Matrimònium

Matrimònium [Matrimonio; artt. 79-219 c.c.]

In diritto romano, il (—) costituiva il fondamento della familia [vedi] propria; fu definito da Modestino [vedi] come “… coniùnctio màris et féminæ et consòrtium omnis vitæ, divìni et humàni iùris communicàtio” (unione tra un uomo ed una donna che originava una comunione di tutta la vita, retta insieme da regole giuridiche e religiose).
La dottrina ha definito il (—) (c.d. nùptiæ) come seria, manifesta e continuata unione tra un uomo ed una donna.
Nonostante le notevoli evoluzioni e modifiche subìte nel corso delle varie epoche storiche, il (—) fu sempre retto da tre principi fondamentali:
— il principio della monogamia: in nessuna epoca del diritto romano, nemmeno in quella più antica o nell’ultimo periodo (pure contaminato da influssi orientali), fu consentito ad un uomo di avere due o più mogli legittime;
— il principio della consensualità: nel diritto romano, non fu mai l’atto formale a far sorgere il vincolo coniugale, ma sempre e soltanto il consenso (affèctio maritàlis [vedi]) dei coniugi. L’affectio fu elemento essenziale dell’istituto al punto che, come vedremo, il suo venir meno faceva cessare anche il vincolo; Ulpiano [vedi] diceva nuptias … non concubitus, sed consensus facit (il matrimonio non si costituisce in base alla consumazione, ma per effetto del consenso);
— il principio esogamico, per il quale il matrimonio era consentito solo tra soggetti appartenenti a gruppi familiari diversi, sia dal punto di vista agnatizio che da quello gentilizio, e, in seguito, da quello cognatizio.

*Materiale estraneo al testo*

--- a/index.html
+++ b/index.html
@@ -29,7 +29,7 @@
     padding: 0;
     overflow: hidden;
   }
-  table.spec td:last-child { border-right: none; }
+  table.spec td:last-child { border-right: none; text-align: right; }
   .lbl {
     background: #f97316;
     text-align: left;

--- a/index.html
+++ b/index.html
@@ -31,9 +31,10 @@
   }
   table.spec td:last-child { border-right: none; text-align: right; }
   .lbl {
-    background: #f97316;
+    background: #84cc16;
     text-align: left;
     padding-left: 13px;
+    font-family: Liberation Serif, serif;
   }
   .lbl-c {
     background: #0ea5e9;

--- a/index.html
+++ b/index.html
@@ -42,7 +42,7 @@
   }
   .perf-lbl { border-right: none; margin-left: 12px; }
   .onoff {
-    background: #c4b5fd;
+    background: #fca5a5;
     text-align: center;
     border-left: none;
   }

In diritto romano si distingueva tra:
— (—) cum manu;
— (—) sine manu.
Il (—) cum manu
È la più antica forma di (—): la donna che lo contraeva usciva dalla famiglia d’origine ed entrava in una famiglia nuova, in condizione di sottoposta, loco filiæ (rispetto al marito) o loco nèptis (rispetto al pater di lui).

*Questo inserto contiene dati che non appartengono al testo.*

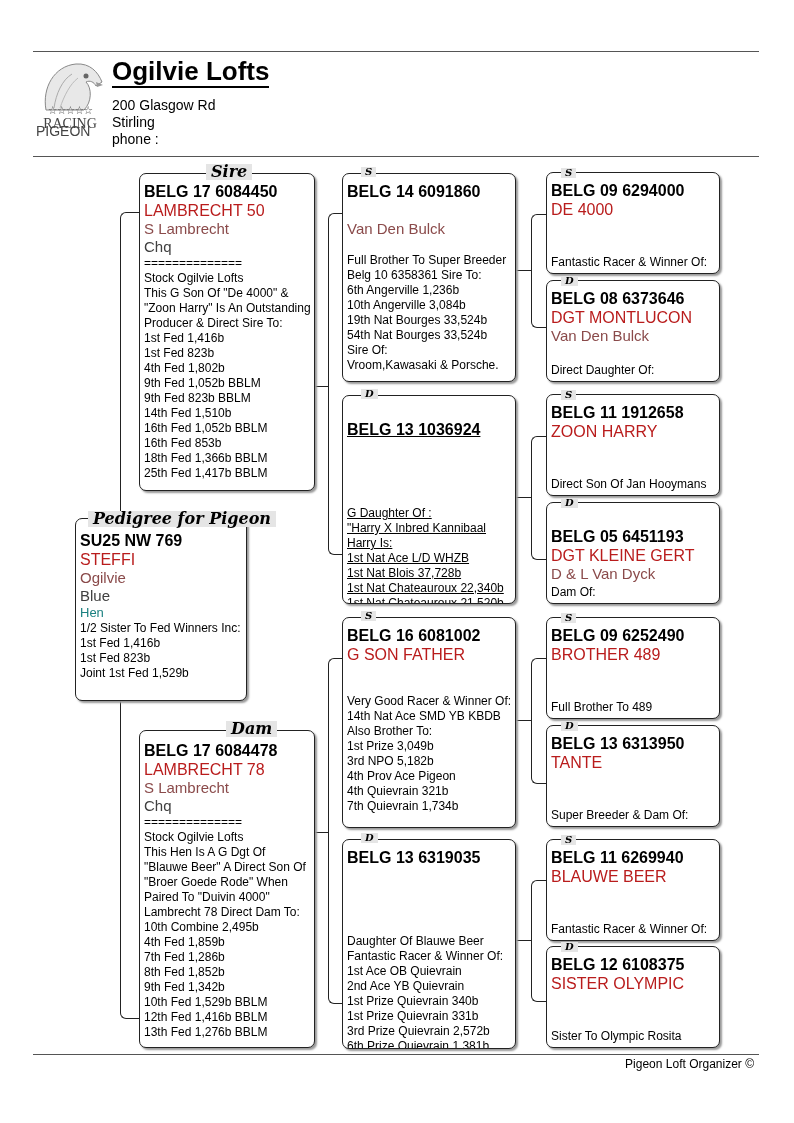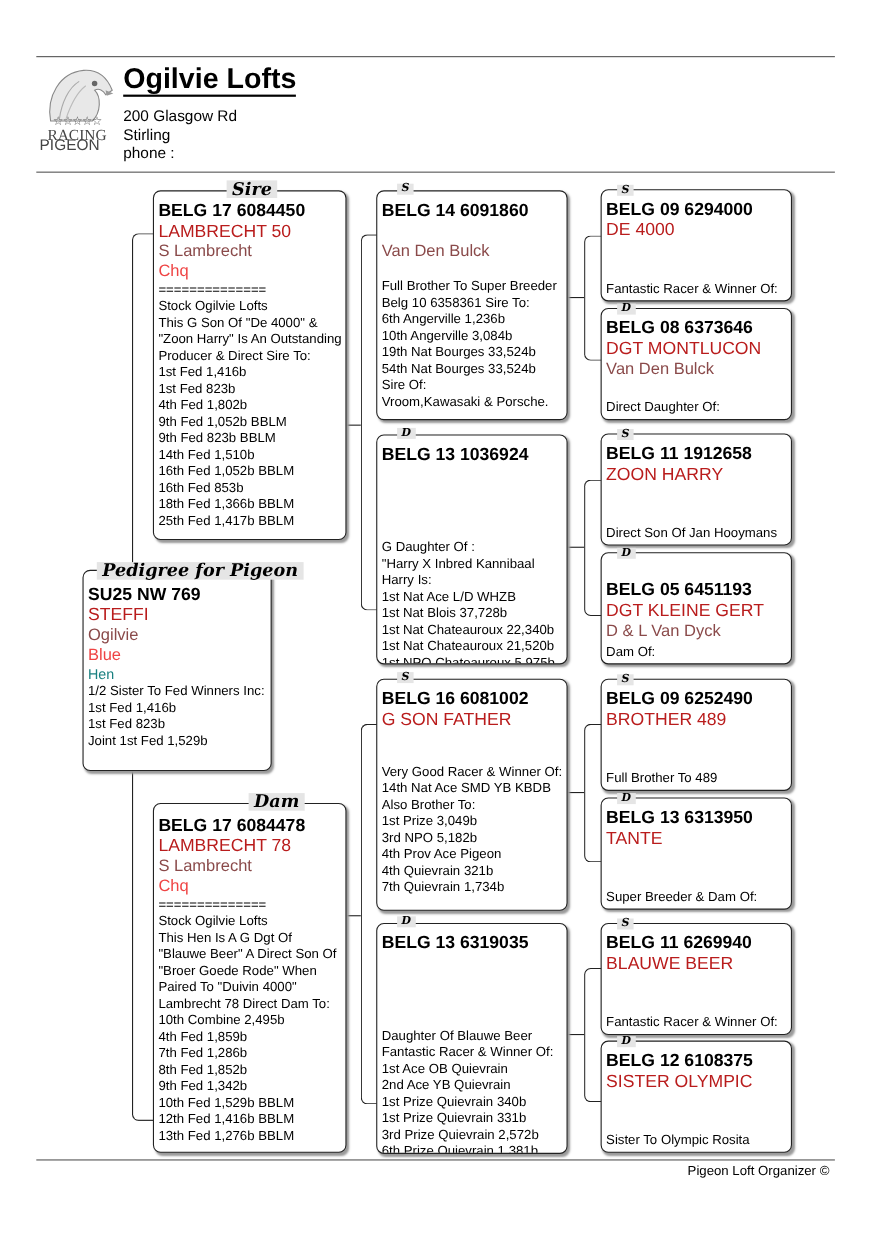--- a/index.html
+++ b/index.html
@@ -12,7 +12,7 @@
   .box .ring { font-weight:bold; font-size:16px; line-height:19px; white-space:nowrap; }
   .box .name { color:#b91c1c; font-size:16px; line-height:19px; white-space:nowrap; }
   .box .breeder { color:#8a4a4a; font-size:15px; line-height:18px; white-space:nowrap; }
-  .box .colour { color:#ef4444; font-size:15px; line-height:18px; }
+  .box .colour { color:#404040; font-size:15px; line-height:18px; }
   .box .sex { color:#1a8080; font-size:13px; line-height:16px; }
   .box .notes { font-size:12px; line-height:15px; white-space:pre; }
   .box .spacer { height:19px; }

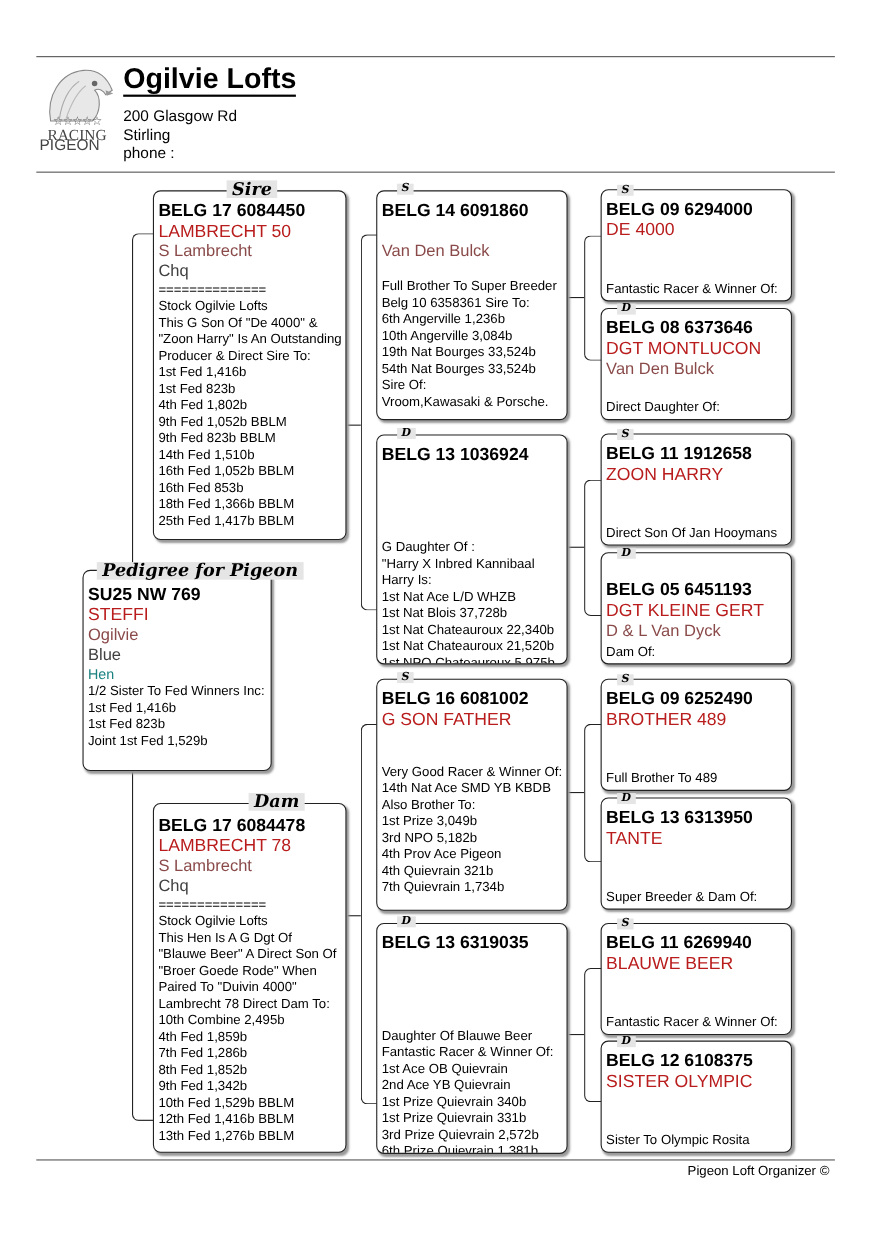--- a/index.html
+++ b/index.html
@@ -140,7 +140,7 @@
 </div>
 <div class="label-old lbl-small" style="left:361px; top:167px;">S</div>
 
-<div class="box" style="left:342px; top:395px; width:174px; height:209px; padding-top:8px;">
+<div class="box" style="left:342px; top:395px; width:174px; height:209px; padding-top:24px;text-decoration:underline;">
   <div class="ring">BELG 13 1036924</div>
   <div style="height:67px;"></div>
   <div class="notes">G Daughter Of :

Il maritus (o il pater di lui) acquistava una particolare potestà sulla moglie, che prendeva il nome di manus maritàlis [vedi]: la donna, uscendo definitivamente dalla sua famiglia d’origine, perdeva ogni rapporto di agnazione con i suoi familiari di origine e quindi ogni aspettativa sulla loro eredità.
La perdita di ogni relazione con la famiglia d’origine era determinata dalla convèntio in manum: se la donna era sui iuris, ella apportava al maritus sui iuris tutto il suo patrimonio.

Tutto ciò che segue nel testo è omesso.